WHAT THIS TASK INVOLVES - Leave every picture out, and retype all the remaining records exactly.

RECORDS SHOWN -
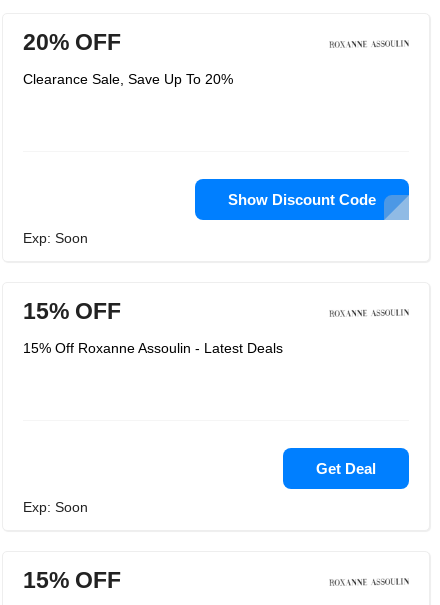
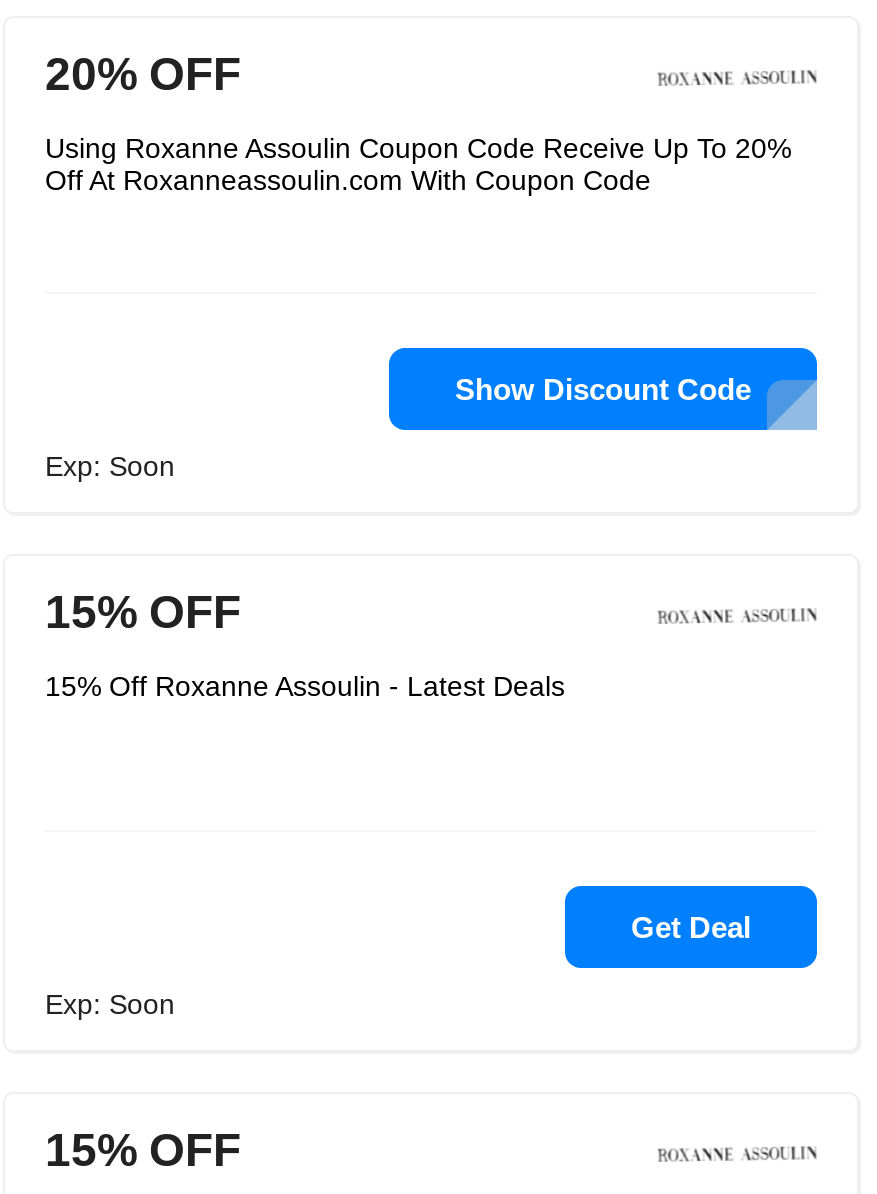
- Clearance Sale, Save Up To 20%
+ Using Roxanne Assoulin Coupon Code Receive Up To 20%
+ Off At Roxanneassoulin.com With Coupon Code
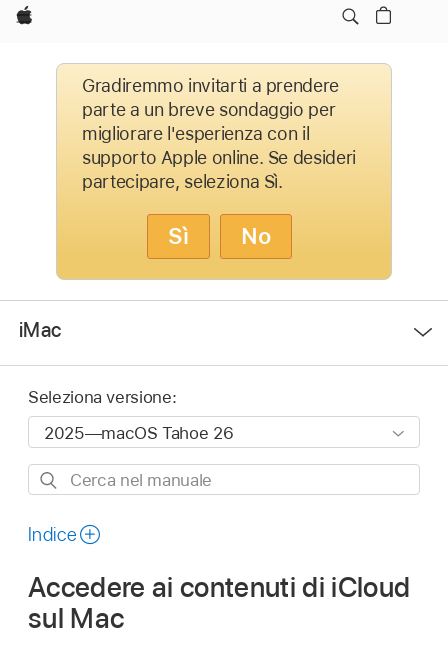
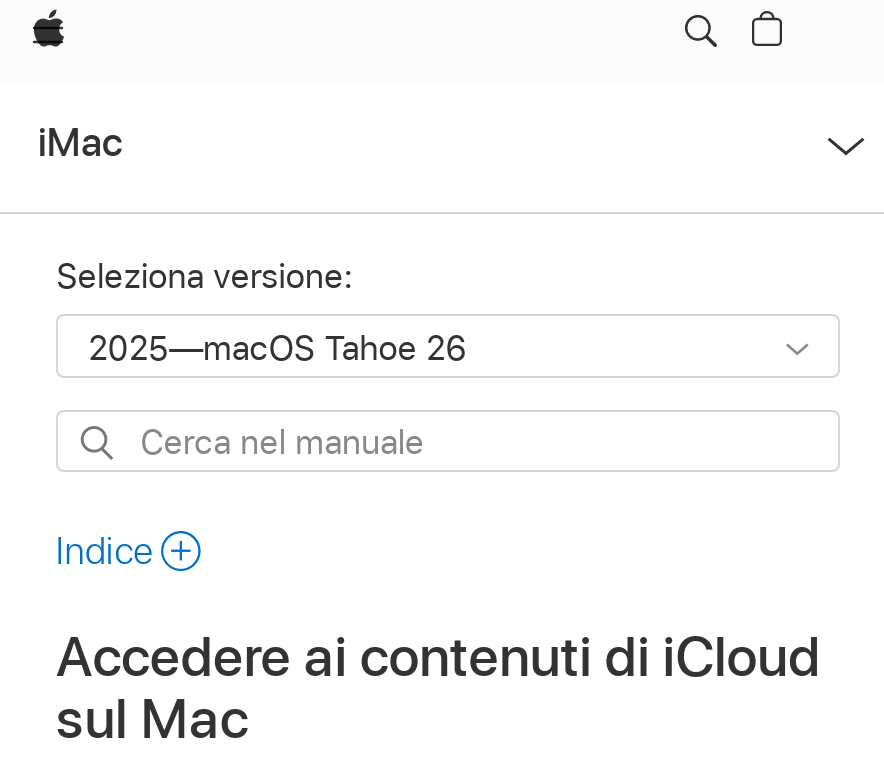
- [image]
- Gradiremmo invitarti a prendere
- parte a un breve sondaggio per
- migliorare l'esperienza con il
- supporto Apple online. Se desideri
- partecipare, seleziona Sì.
- Sì
- No
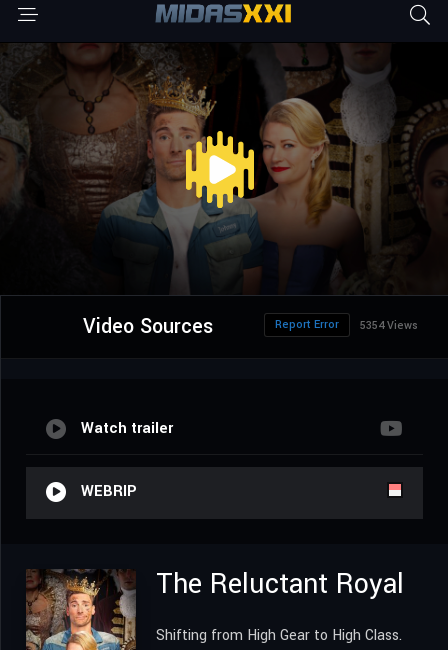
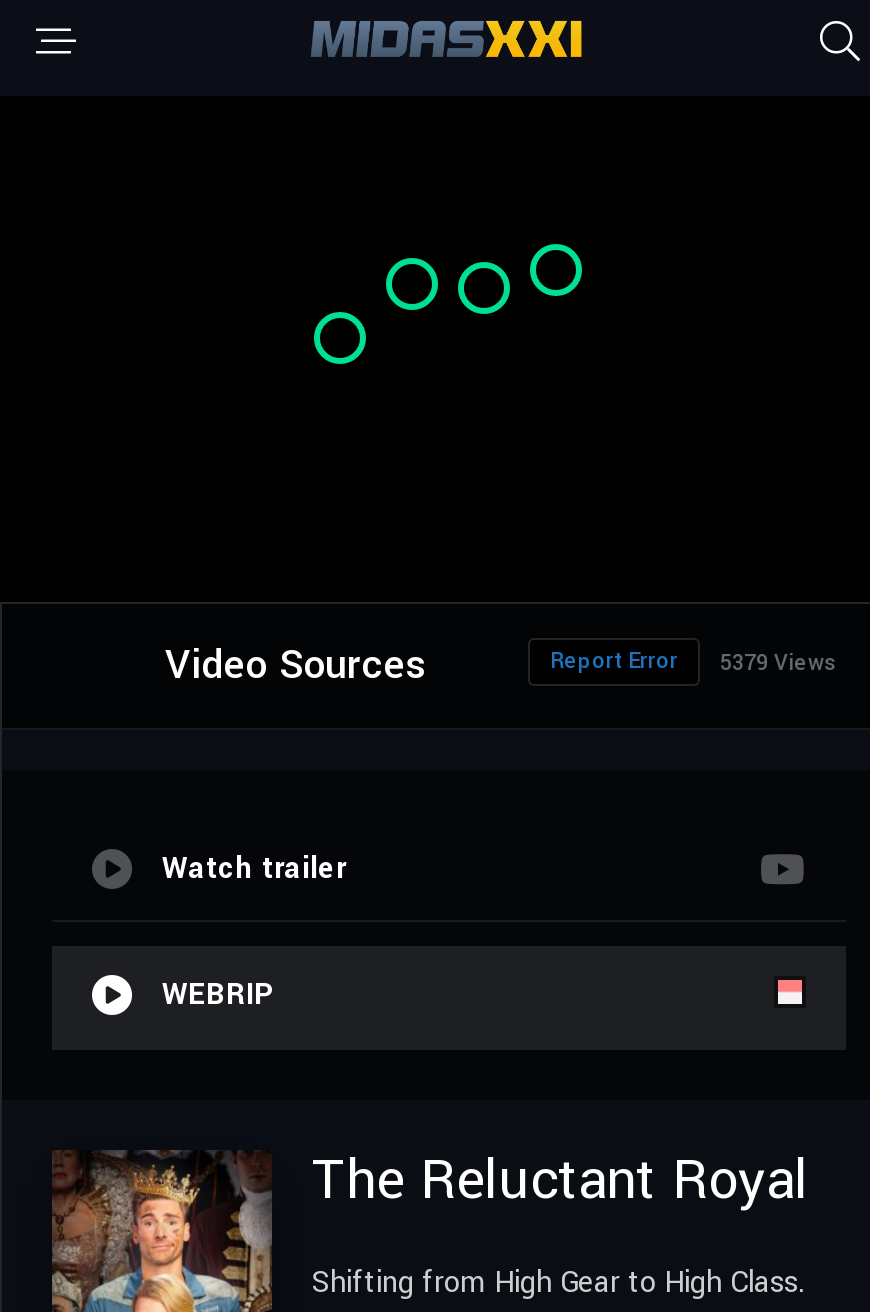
- [image]

- Report Error 5354 Views
+ Report Error 5379 Views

THE COMPLETED TASK -
- Clearance Sale, Save Up To 20%
+ Using Roxanne Assoulin Coupon Code Receive Up To 20%
+ Off At Roxanneassoulin.com With Coupon Code
- [image]
- Gradiremmo invitarti a prendere
- parte a un breve sondaggio per
- migliorare l'esperienza con il
- supporto Apple online. Se desideri
- partecipare, seleziona Sì.
- Sì
- No
- [image]

- Report Error 5354 Views
+ Report Error 5379 Views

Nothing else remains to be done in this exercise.